While the emphasis is important, nothing here is actually new.  The SEC published on July 31, 2023 an alert outlining deficiencies the Division has observed in broker-dealers’ compliance with AML requirements.  Consistent with the Report, the alert focuses on deficiencies the Division has observed with regard to independent testing of broker dealers’ AML programs, personnel training and identification and verification of customers and their beneficial owners.

Likewise, the new Director of FinCEN, Andrea Gacki, recently addressed the issue of investment advisers at the Association of Certified Anti-Money Laundering Specialists (“ACAMS”) conference in Las Vegas, Nevada.  Director Gacki observed that “investment advisers are not generally subject to comprehensive AML/CFT requirements under the [BSA].  Although certain categories of investment advisers may undertake some AML/CFT obligations in limited circumstances, the absence of comprehensive regulation under the BSA in this industry creates gaps in the U.S. AML/CFT regime.”  In 2015, during President Obama’s second term, FinCEN proposed exactly such a rule for certain investment advisers, but never moved forward.  According to Director Gacki, FinCEN is assessing the relevant AML risks “and identifying the best ways to mitigate those risks.”   

The Archipelago Enforcement Action

Indeed, a recent AML enforcement action, summarized in an Order issued August 29, 2023 and stemming from a Division examination culminating in a May 2020 deficiency letter, highlights the fact that the above is a reiteration of what already have been priorities for the SEC for some time.

Archipelago Trading Services, Inc. (“ATSI”), a registered broker-dealer, ran an alternative trading system (“ATS”) called Global OTC. This ATS exclusively traded in over-the-counter (“OTC”) securities – i.e., securities not listed on a national securities exchange – that consisted primarily “microcap” or “penny stock” securities. ATSI, like any registered broker-dealer, was required to comply with the BSA and its implementing regulations, and as such to file SARs relating to trades on the platform that ATSI knew, suspected, or had reason to suspect involved use of the platform to facilitate fraud or had no lawful purpose.

But from August 2012 to September 2020, ATSI allegedly did not implement (or even have) reasonably designed AML policies and procedures to surveil transactions on its ATS for possible red flags; the AML program related to Global OTC was limited to initial “know your subscriber” due diligence during the onboarding process, and monitoring of OFAC sanctions and enforcement matters.

Lacking the necessary AML processes, ATSI allegedly failed to conduct any “red flag” surveillance of Global OTC transactions for an eight year period, which necessarily meant it failed to investigate suspicious behavior. And the suspicious behavior was apparently rampant – the Order notes that, just between October 2017 and September 2020, there were numerous red flags connected to approximately 15,000 transactions – which the SEC found “would have required the filing of at least 461 SARs.” The end date of September 2020 reflects the fact that ATSI began implementation of updated AML policies, revised in August 2020 in response to a May 2020 deficiency letter from the Division. These updated policies included a post-trade monitoring system surveilling all transactions on Global OTC for potentially manipulative or otherwise suspicious activity, and consistent filing of SARs related to such activity.
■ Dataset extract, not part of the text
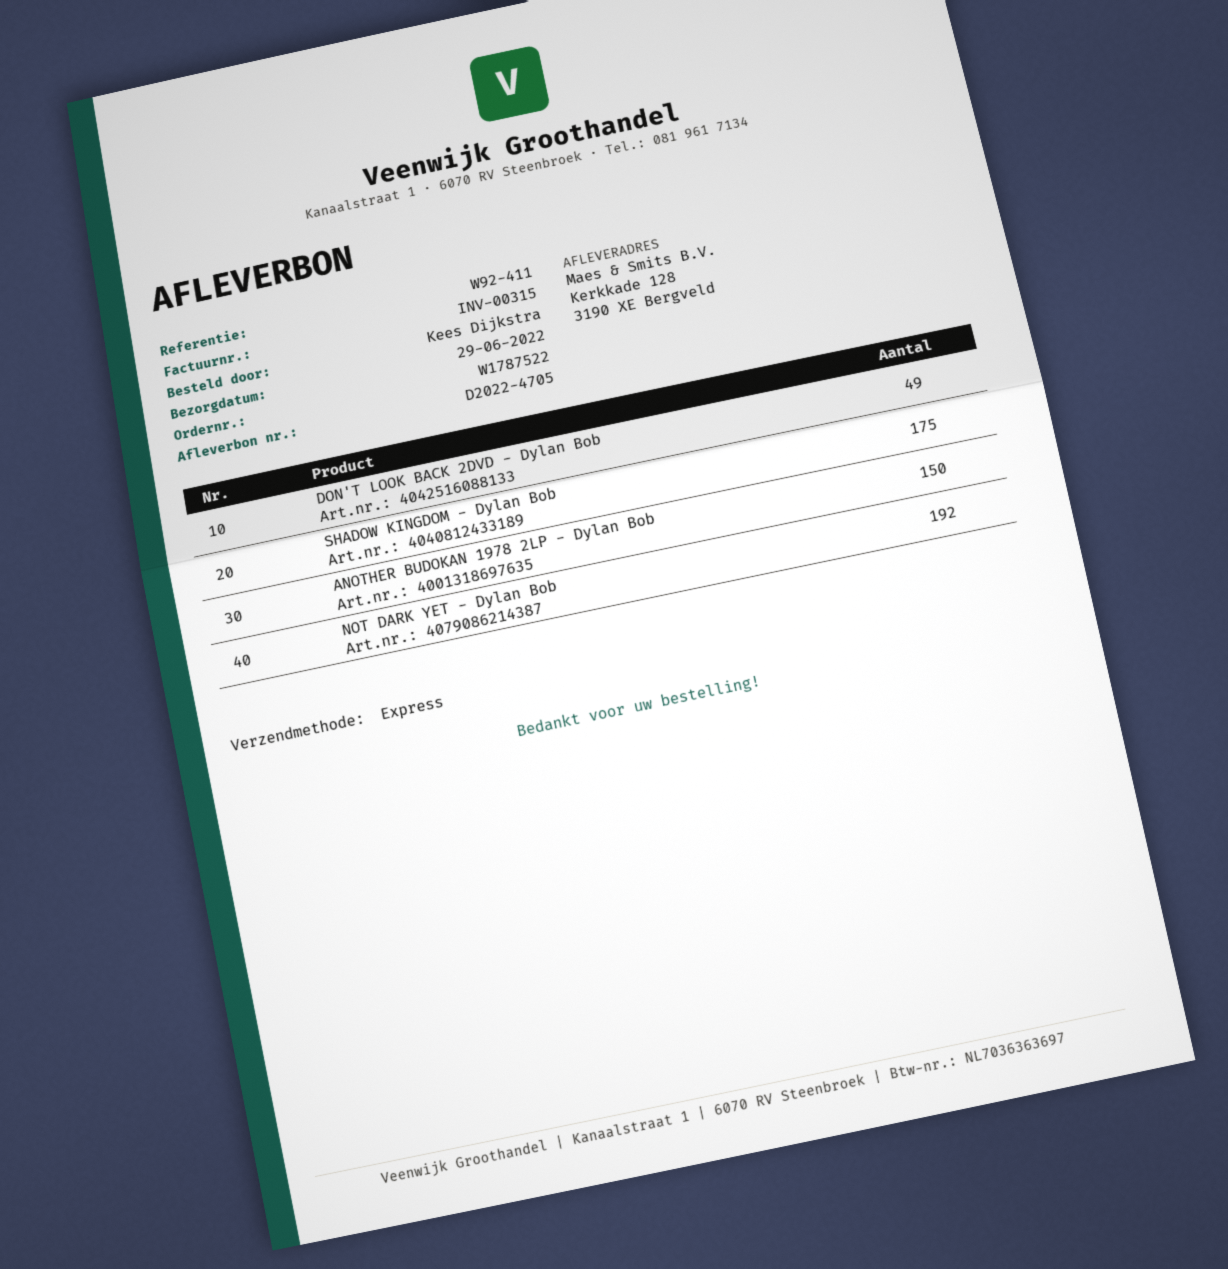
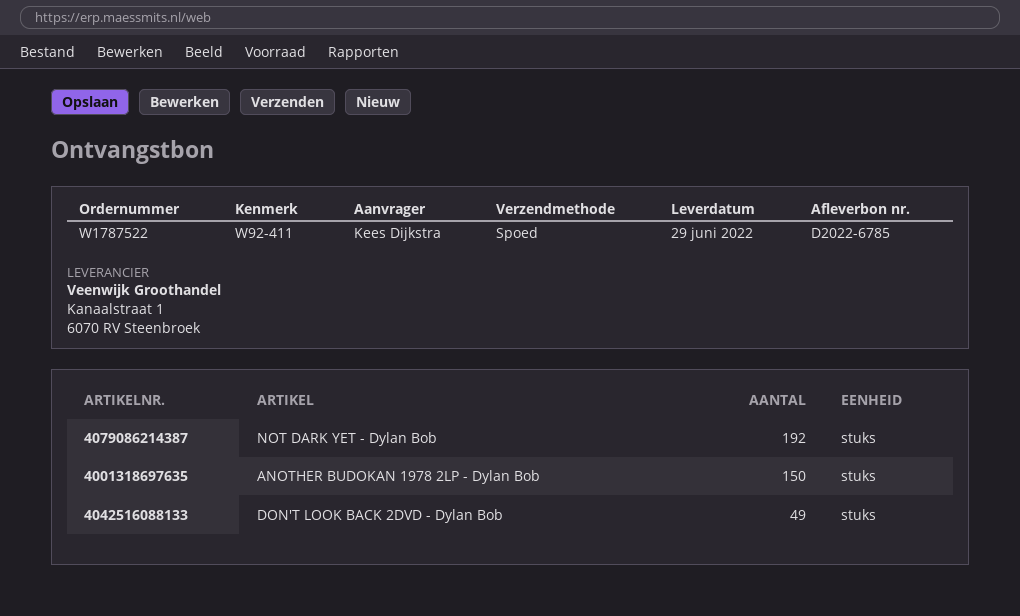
delivery note number: D2022-4705 -> D2022-6785
SHADOW KINGDOM - Dylan Bob: 175 -> none

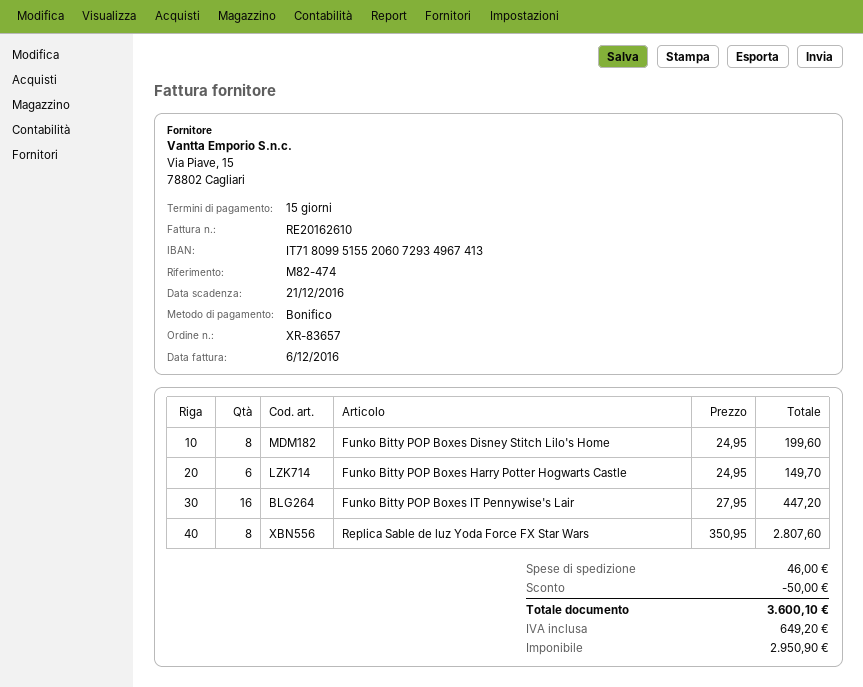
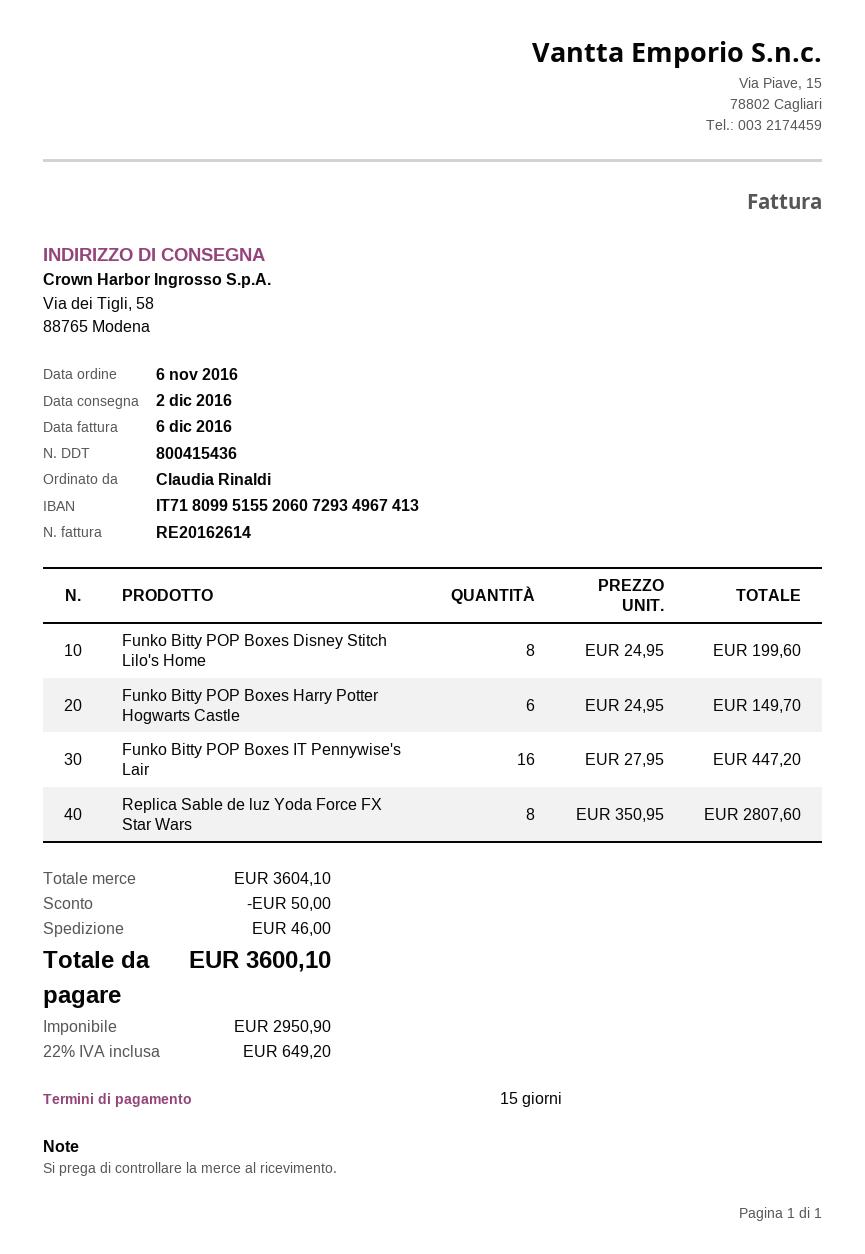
invoice number: RE20162610 -> RE20162614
ATSI settled with the SEC on a charge of willful violation of Section 17(a) of the Exchange Act and related Rule 17a-8 – which together require broker-dealers to comply with various reporting and record-keeping requirements of the BSA, including filing of SARs. ATSI was censured, fined $1.5 million, and ordered to cease and desist from future violations.

While the scope of the violation here – in length of time and number of transactions – is somewhat outsized, the core issues that the Division is concerned about are more widely applicable. Firms – including trading platforms – must have systems and procedures in place to (a) know, to the best of their reasonable ability, who they’re doing business with, and (b) flag suspicious activity, and bring it to FinCEN’s attention via filing SARs.